The Arizona Republic - October 2006In an era when credit is easy and debt entails no shame, down payments have been downsized.
Hardly any first-time home buyers make an initial payment equal to 20 percent or more of their home's value, the old standard. Some people finance everything.
"I didn't put down anything other than earnest money," said Ray Crook, a 24-year-old loan collector who bought his first home in west Phoenix late last year. "I just didn't have the money to do it."
He is hardly alone.
First-time home buyers made down payments of just 2 percent on average, a survey released in January by the National Association of Realtors found. About 43 percent of respondents put down nothing. And of those buyers who did make a down payment, nearly one in four relied on cash gifts from friends or family
"You don't need a down payment these days," said Tim Disbrow, manager for Wells Fargo Home Mortgage in Phoenix.
Incidentally, first-time buyers in the Realtors' survey had a median age of 32 years and a household income of $57,200.
"A major trend we see is putting down as little money as possible and doing something else with the cash," said Erik Lutz, president of Great Southwest Mortgage in Phoenix.
"I see very few people subscribing to the belief of wanting to own a home free and clear."

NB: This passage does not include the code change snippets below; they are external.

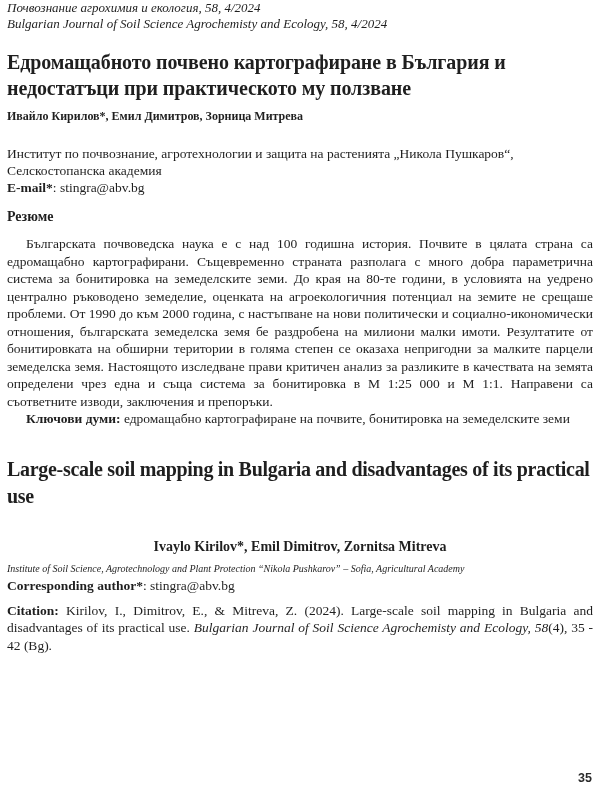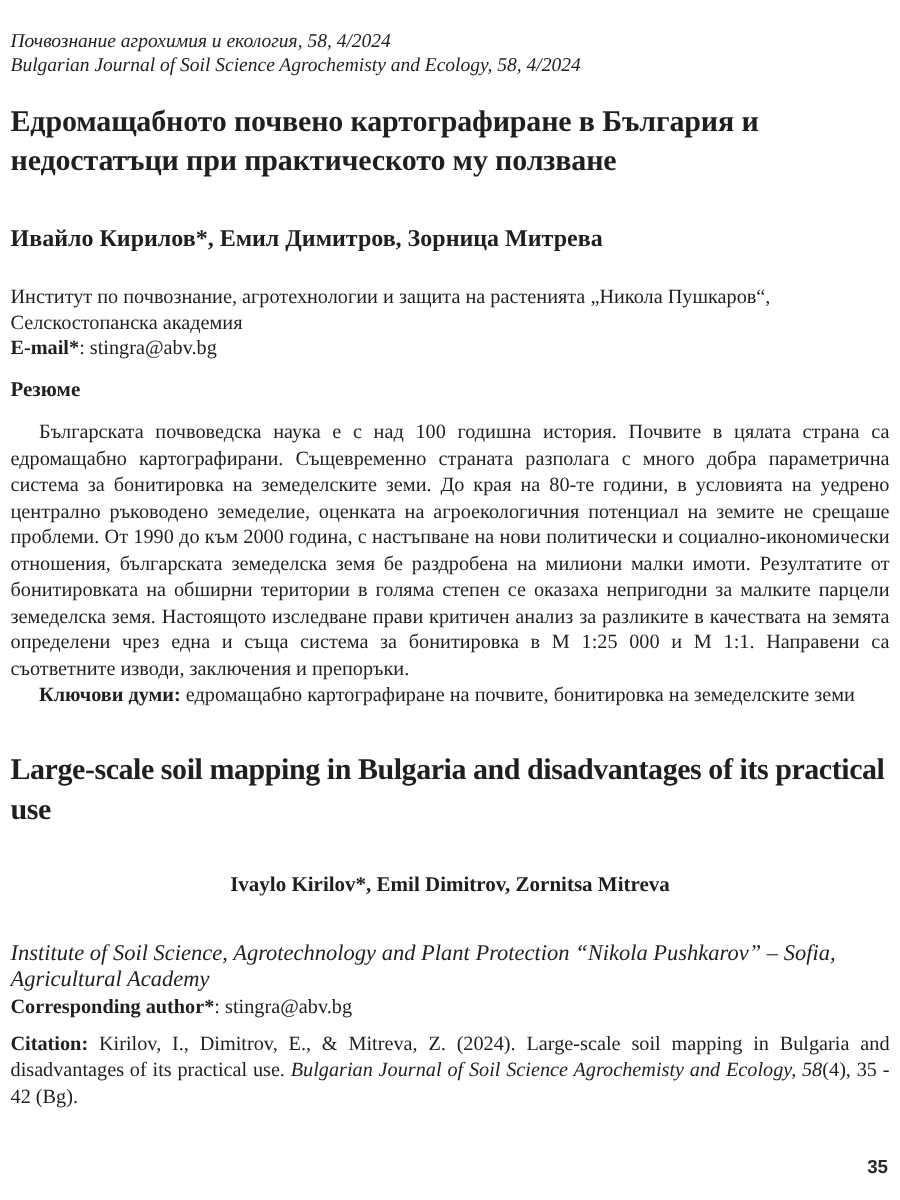--- a/index.html
+++ b/index.html
@@ -14,7 +14,7 @@
   .page {
     position: relative;
     width: 600px; height: 800px;
-    padding: 19px 7px 0 7px;
+    padding: 0 7px 0 7px;
     box-sizing: border-box;
   }
   .journal-line {

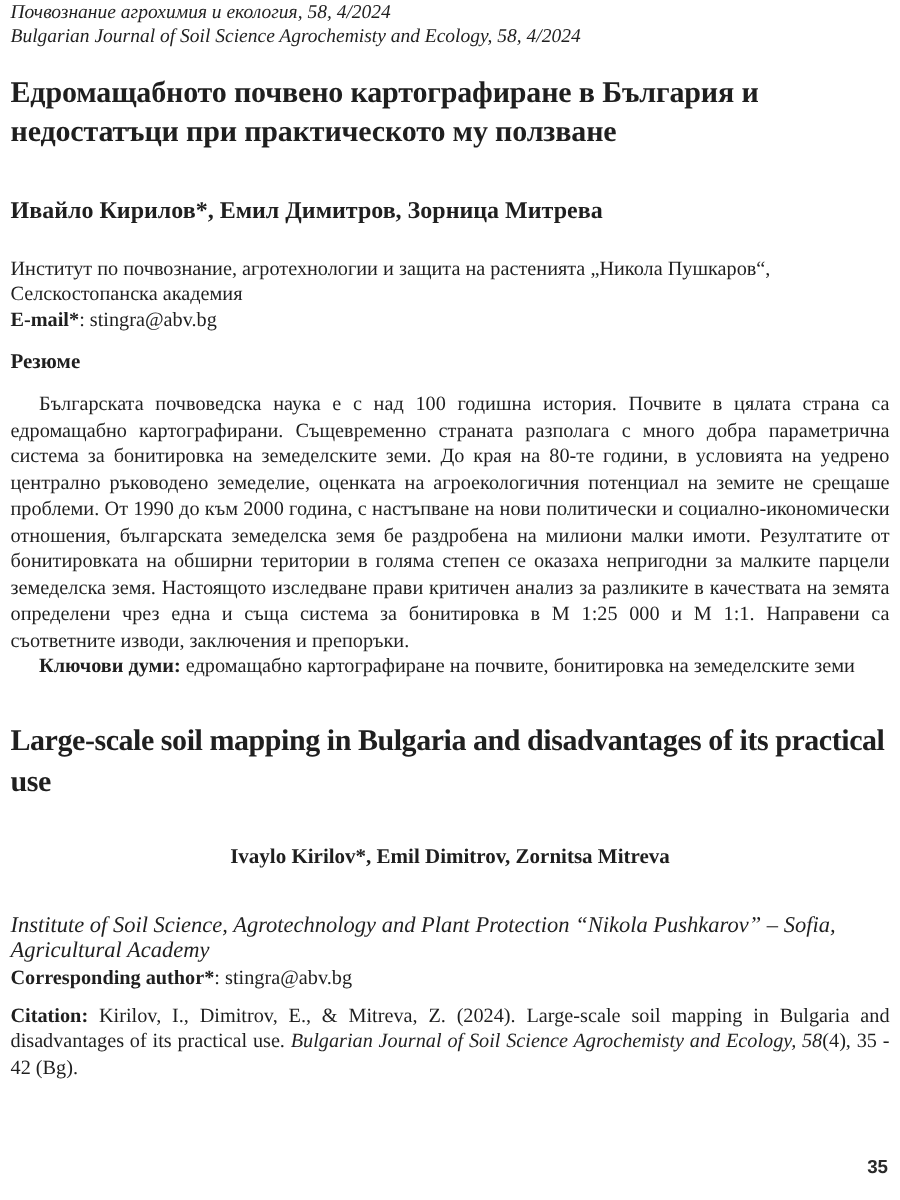--- a/index.html
+++ b/index.html
@@ -36,9 +36,9 @@
     letter-spacing: -0.1px;
   }
   .authors-bg {
-    margin-top: 31px;
+    margin-top: 6px;
     font-weight: bold;
-    font-size: 16px;
+    font-size: 12px;
     line-height: 18px;
   }
   .affil-bg {

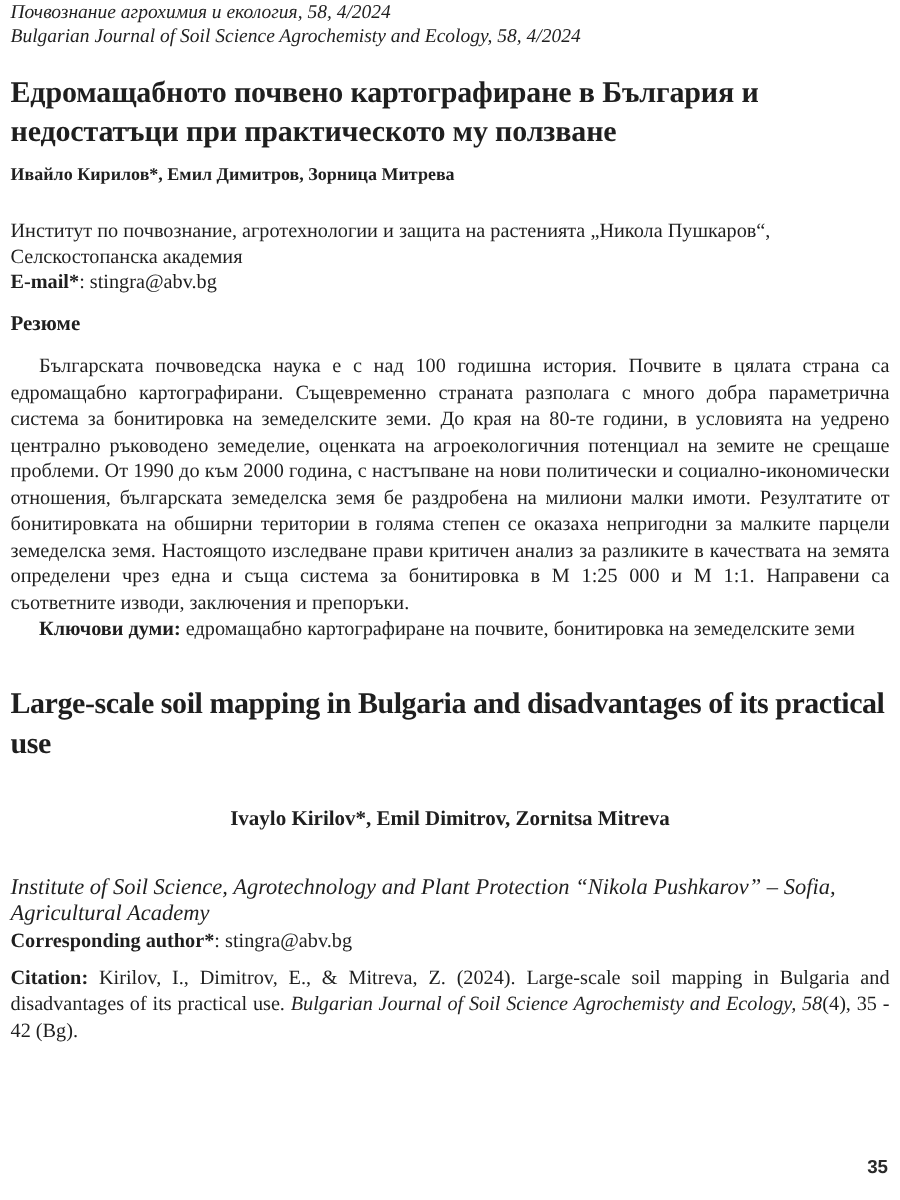--- a/index.html
+++ b/index.html
@@ -86,9 +86,9 @@
     text-align: center;
   }
   .affil-en {
-    margin-top: 28px;
+    margin-top: 4px;
     font-style: italic;
-    font-size: 15px;
+    font-size: 10px;
     line-height: 17px;
   }
   .corresponding-line {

Repeat buyers, it should be noted, do tend to make larger down payments. They put down an average of 21 percent of their home's value, according to the Realtors' survey, and 11 percent of repeat buyers paid all cash. The typical repeat buyer is 46 years old with household income of $83,200.
Several factors explain the downsizing of down payments. One is the common expectation among buyers that housing prices will continue to escalate. Also, residential prices in recent years have outpaced personal-income gains, creating an affordability gap that has forced some people to rely more on borrowing.

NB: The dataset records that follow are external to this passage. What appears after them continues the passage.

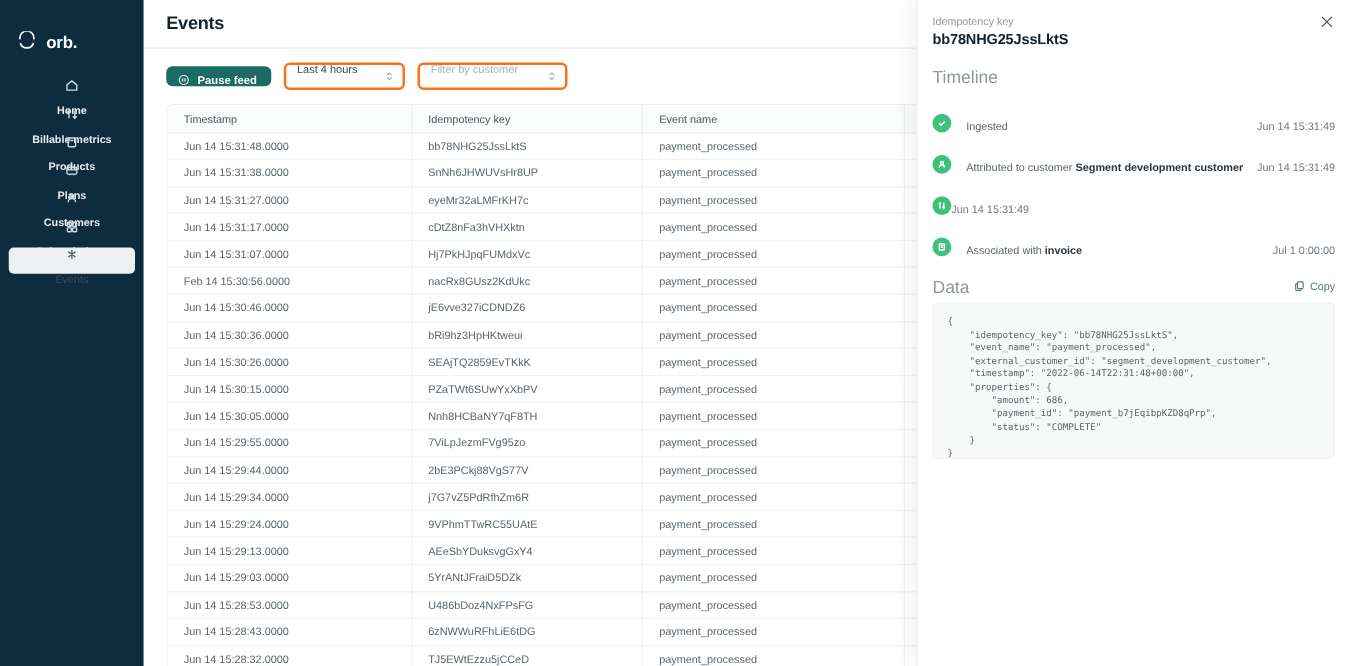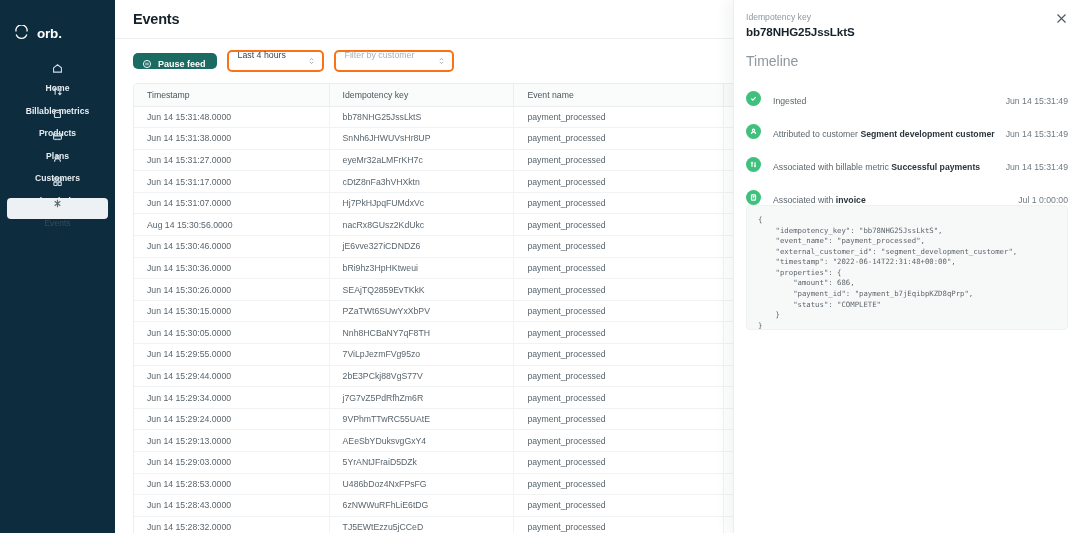--- a/index.html
+++ b/index.html
@@ -440,7 +440,6 @@
               <path d="M4 9V3.2M2.8 4.6 4 3.2 5.2 4.6M8 3v5.8M6.8 7.4 8 8.8 9.2 7.4"></path>
             </svg>
         </span>
-        <span class="tl-text"><span>Associated with billable metric </span><b>Successful payments</b></span>
         <span class="tl-time">Jun 14 15:31:49</span>
       </div>
 

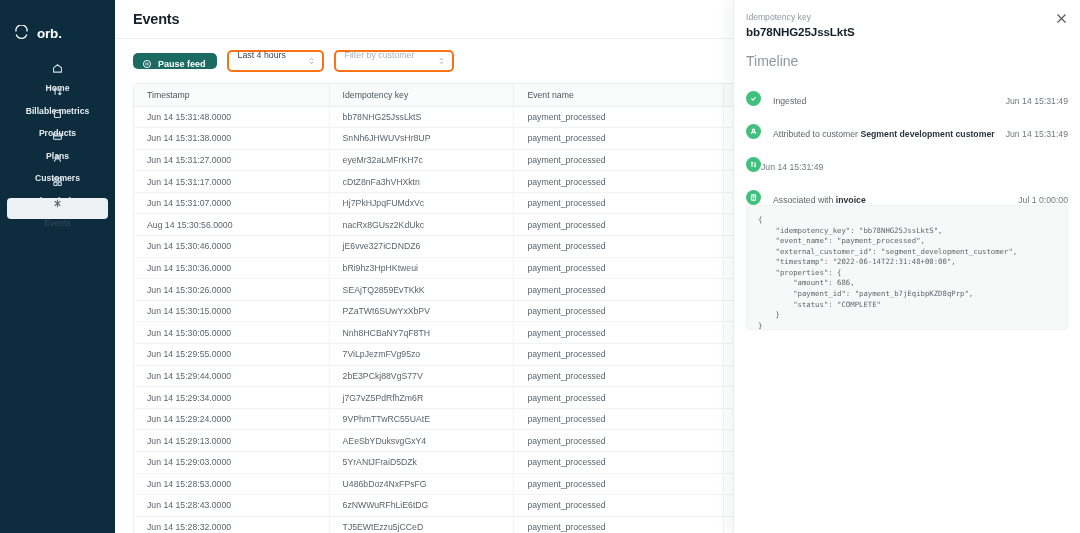--- a/index.html
+++ b/index.html
@@ -302,7 +302,7 @@
               <td class="col-cust">segmen</td>
             </tr>
             <tr>
-              <td class="col-ts">Aug 14 15:30:56.0000</td>
+              <td class="col-ts">Feb 14 15:30:56.0000</td>
               <td class="col-key">nacRx8GUsz2KdUkc</td>
               <td class="col-event">payment_processed</td>
               <td class="col-cust">segmen</td>

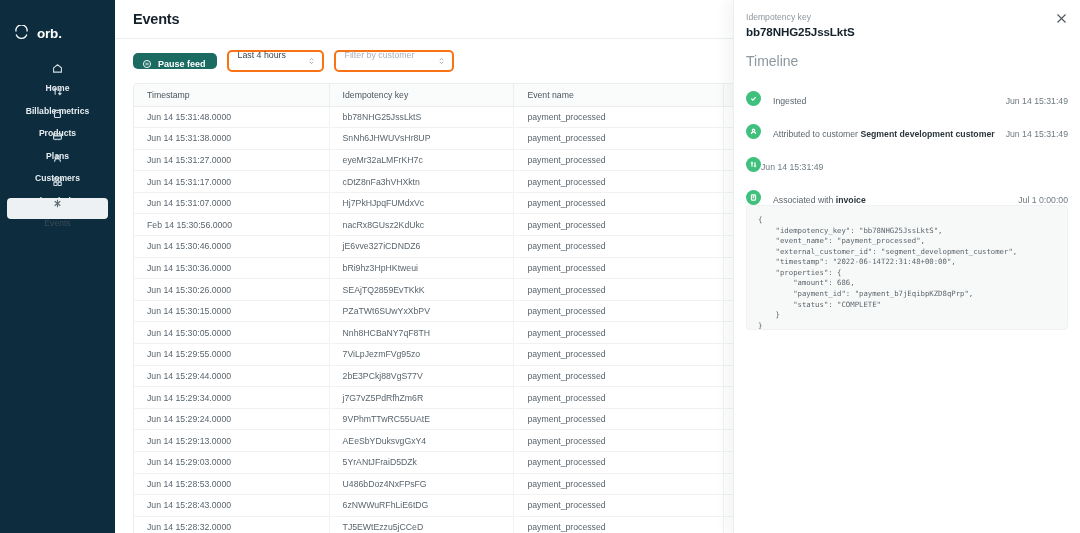--- a/index.html
+++ b/index.html
@@ -455,6 +455,18 @@
       </div>
     </div>
 
+    <div class="data-head">
+      <span class="panel-section">Data</span>
+      <span class="copy-btn">
+        <span>
+          <svg viewBox="0 0 12 12" width="9" height="9">
+              <rect x="4" y="2" width="6" height="7" rx="1"></rect>
+              <path d="M8 9.6v0.6a0.8 0.8 0 0 1-0.8 0.8H2.9a0.8 0.8 0 0 1-0.8-0.8V4.6a0.8 0.8 0 0 1 0.8-0.8h0.6"></path>
+            </svg>
+        </span>
+        <span>Copy</span>
+      </span>
+    </div>
 
     <div class="code-box">{
     "idempotency_key": "bb78NHG25JssLktS",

"Our industry has encouraged (low down payments) thanks to credit-scoring models that accurately predict default rates," Lutz said.
Banking regulators lately have articulated a need to tighten lending standards in various ways. Yet low down payments and other easy-credit policies haven't shown up in a wave of troubled loans.
At midyear, just less than 1 percent of home loans were in foreclosure, virtually unchanged from a year earlier, reports the Mortgage Bankers Association. Delinquencies also have been stable.
Still, deals with low or no down payments are riskier than less-leveraged mortgages, and problems could arise if prices stagnate, unemployment surges or a shock hits the system. "I honestly believe that when people save the money they put down on a house, they're better off," Lutz said.